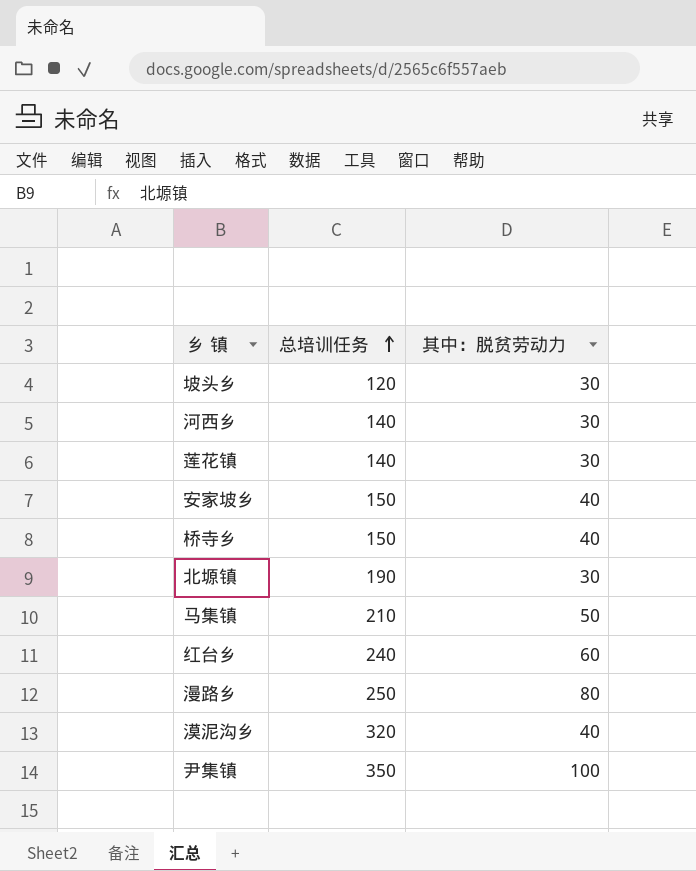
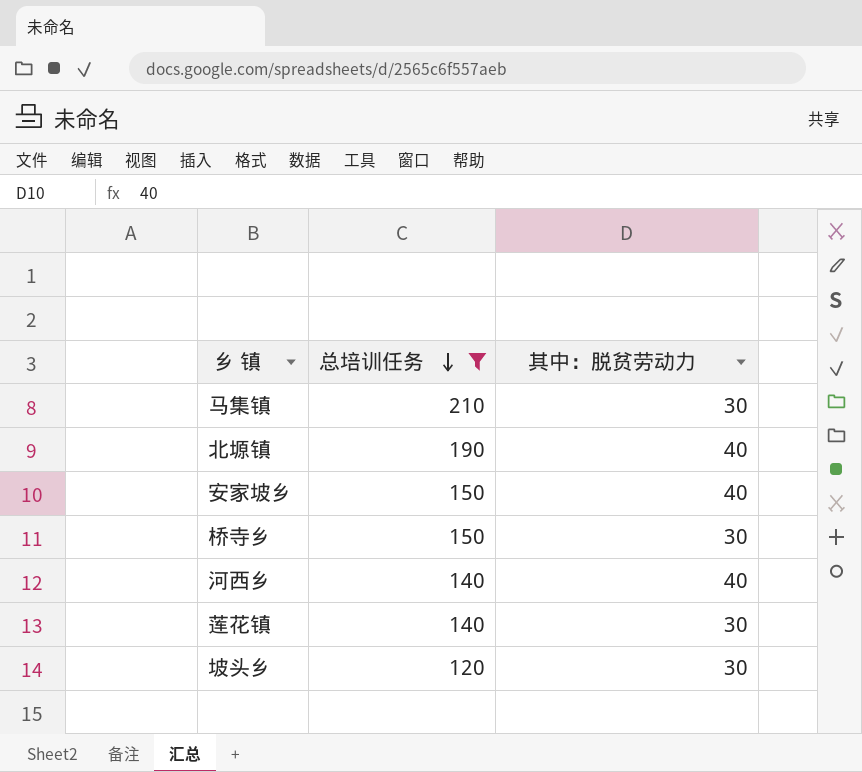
filter: none -> 总培训任务 <= 210
row order: 总培训任务 ascending -> 总培训任务 descending
马集镇 | 其中：脱贫劳动力: 50 -> 30
北塬镇 | 其中：脱贫劳动力: 30 -> 40
桥寺乡 | 其中：脱贫劳动力: 40 -> 30
河西乡 | 其中：脱贫劳动力: 30 -> 40

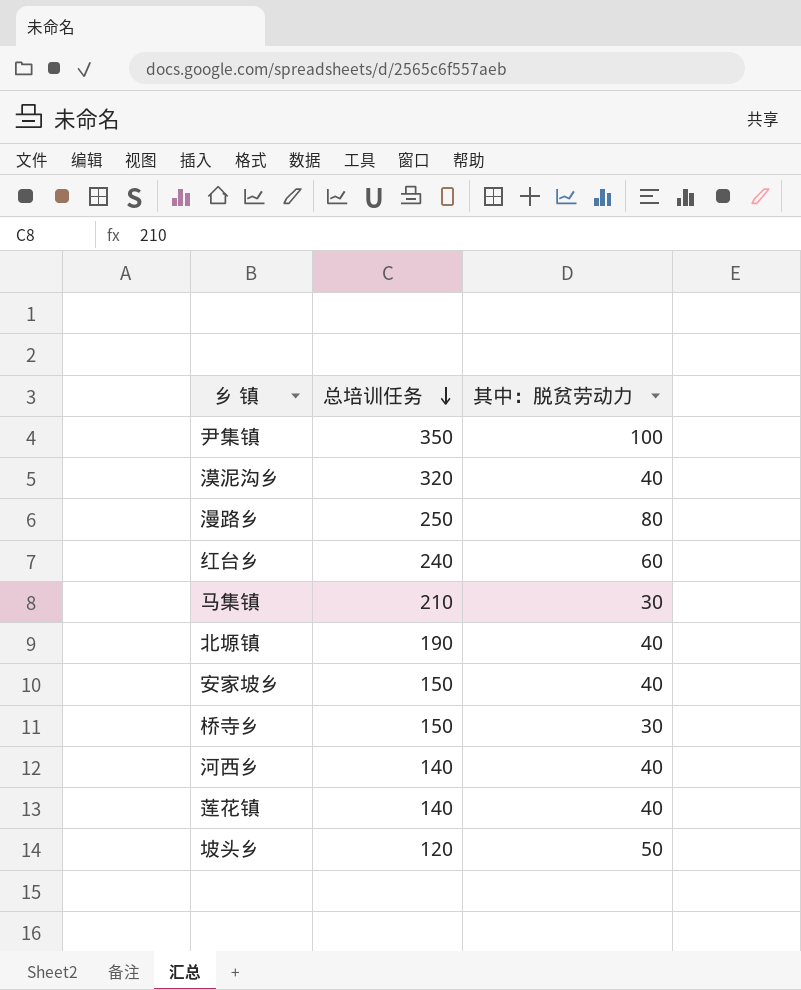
filter: 总培训任务 <= 210 -> none
莲花镇 | 其中：脱贫劳动力: 30 -> 40
坡头乡 | 其中：脱贫劳动力: 30 -> 50

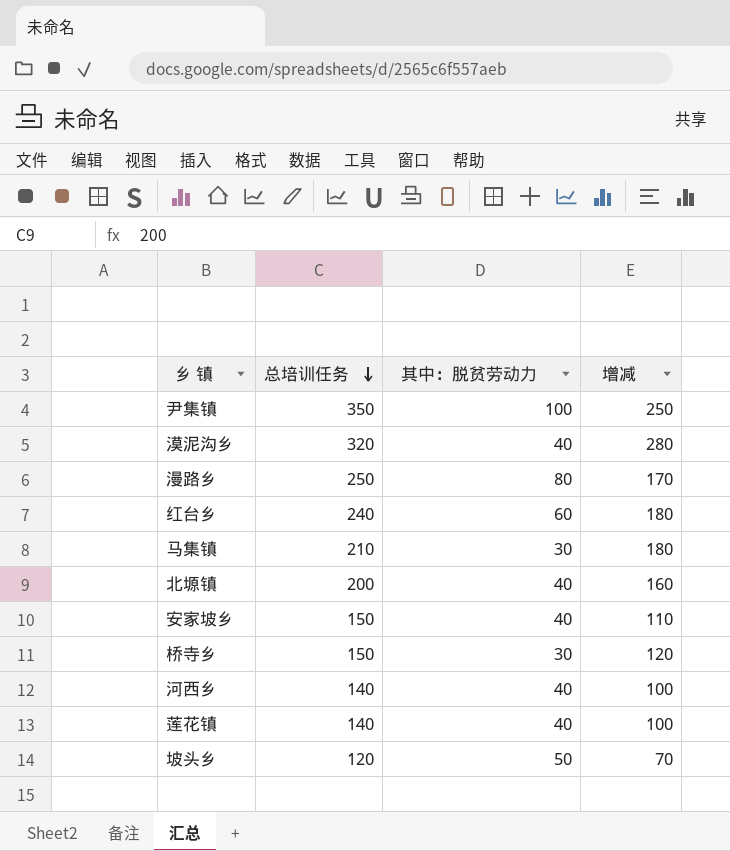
column 增减 | formula: none -> [总培训任务] - [其中：脱贫劳动力]
北塬镇 | 总培训任务: 190 -> 200

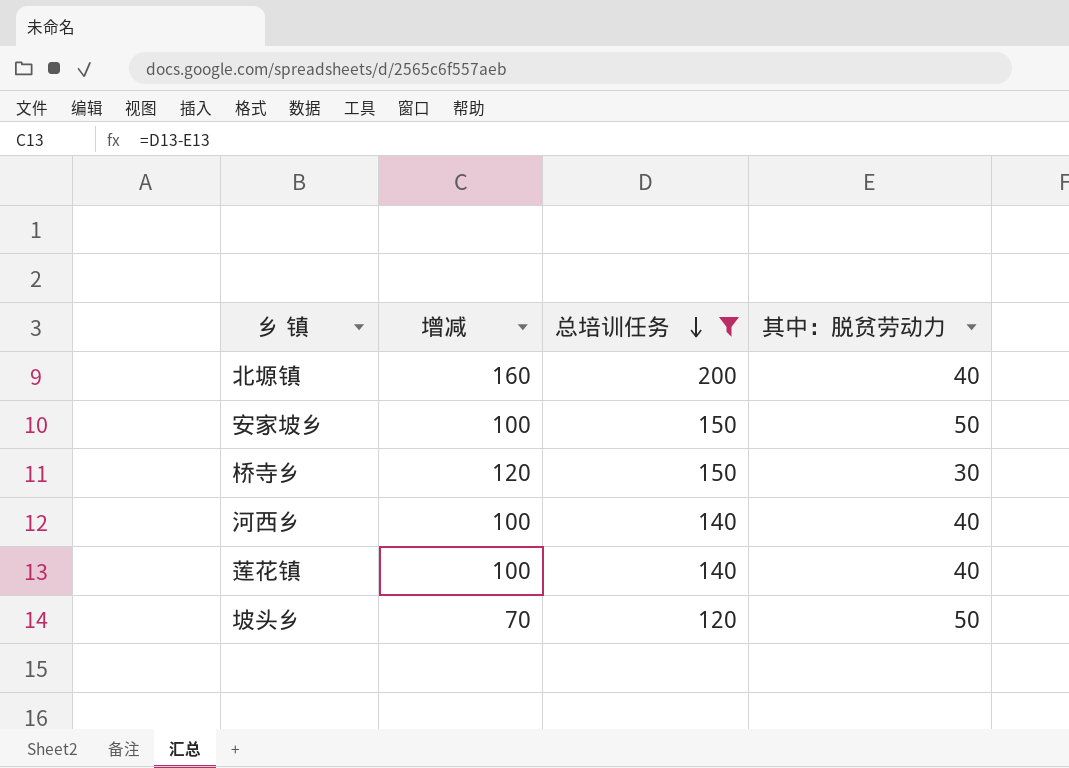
filter: none -> 总培训任务 <= 200
column 增减 | position: 4 -> 2
安家坡乡 | 增减: 110 -> 100
安家坡乡 | 其中：脱贫劳动力: 40 -> 50

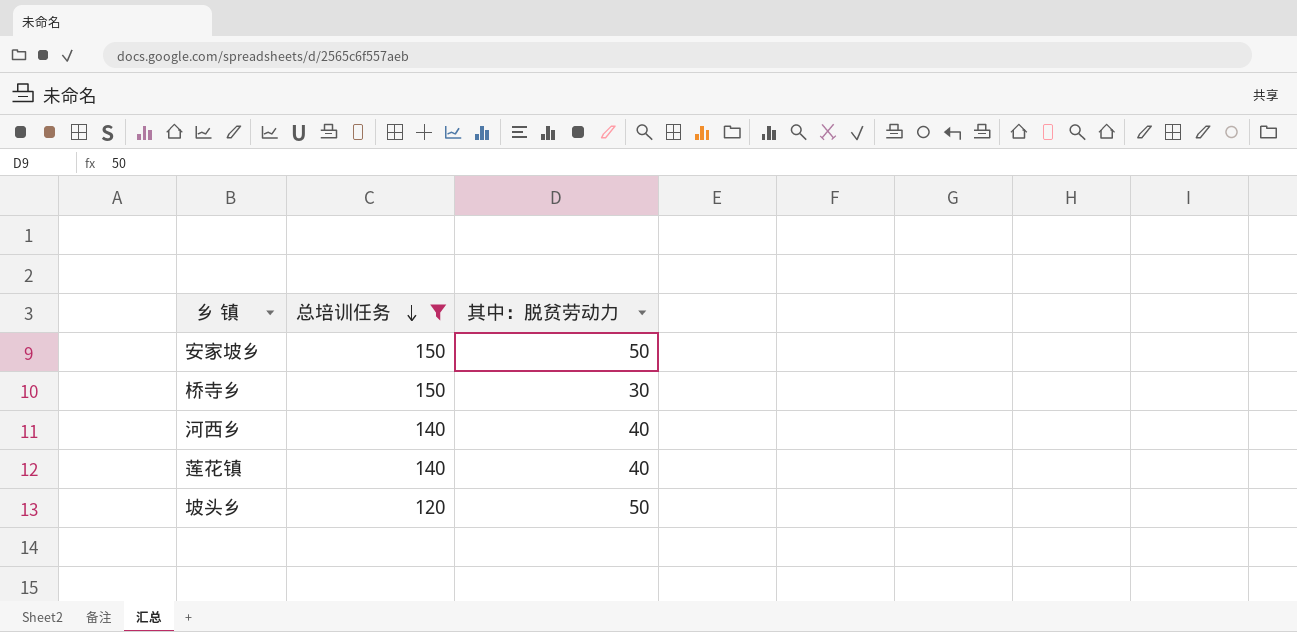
column 增减 | formula: [总培训任务] - [其中：脱贫劳动力] -> none
row 北塬镇: 160 | 200 | 40 -> none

——

Exercise aim – Set down the records in full and exactly. Do not carry over any image.

Exercise output –
filter: none -> 总培训任务 <= 210
row order: 总培训任务 ascending -> 总培训任务 descending
马集镇 | 其中：脱贫劳动力: 50 -> 30
北塬镇 | 其中：脱贫劳动力: 30 -> 40
桥寺乡 | 其中：脱贫劳动力: 40 -> 30
河西乡 | 其中：脱贫劳动力: 30 -> 40

filter: 总培训任务 <= 210 -> none
莲花镇 | 其中：脱贫劳动力: 30 -> 40
坡头乡 | 其中：脱贫劳动力: 30 -> 50

column 增减 | formula: none -> [总培训任务] - [其中：脱贫劳动力]
北塬镇 | 总培训任务: 190 -> 200

filter: none -> 总培训任务 <= 200
column 增减 | position: 4 -> 2
安家坡乡 | 增减: 110 -> 100
安家坡乡 | 其中：脱贫劳动力: 40 -> 50

column 增减 | formula: [总培训任务] - [其中：脱贫劳动力] -> none
row 北塬镇: 160 | 200 | 40 -> none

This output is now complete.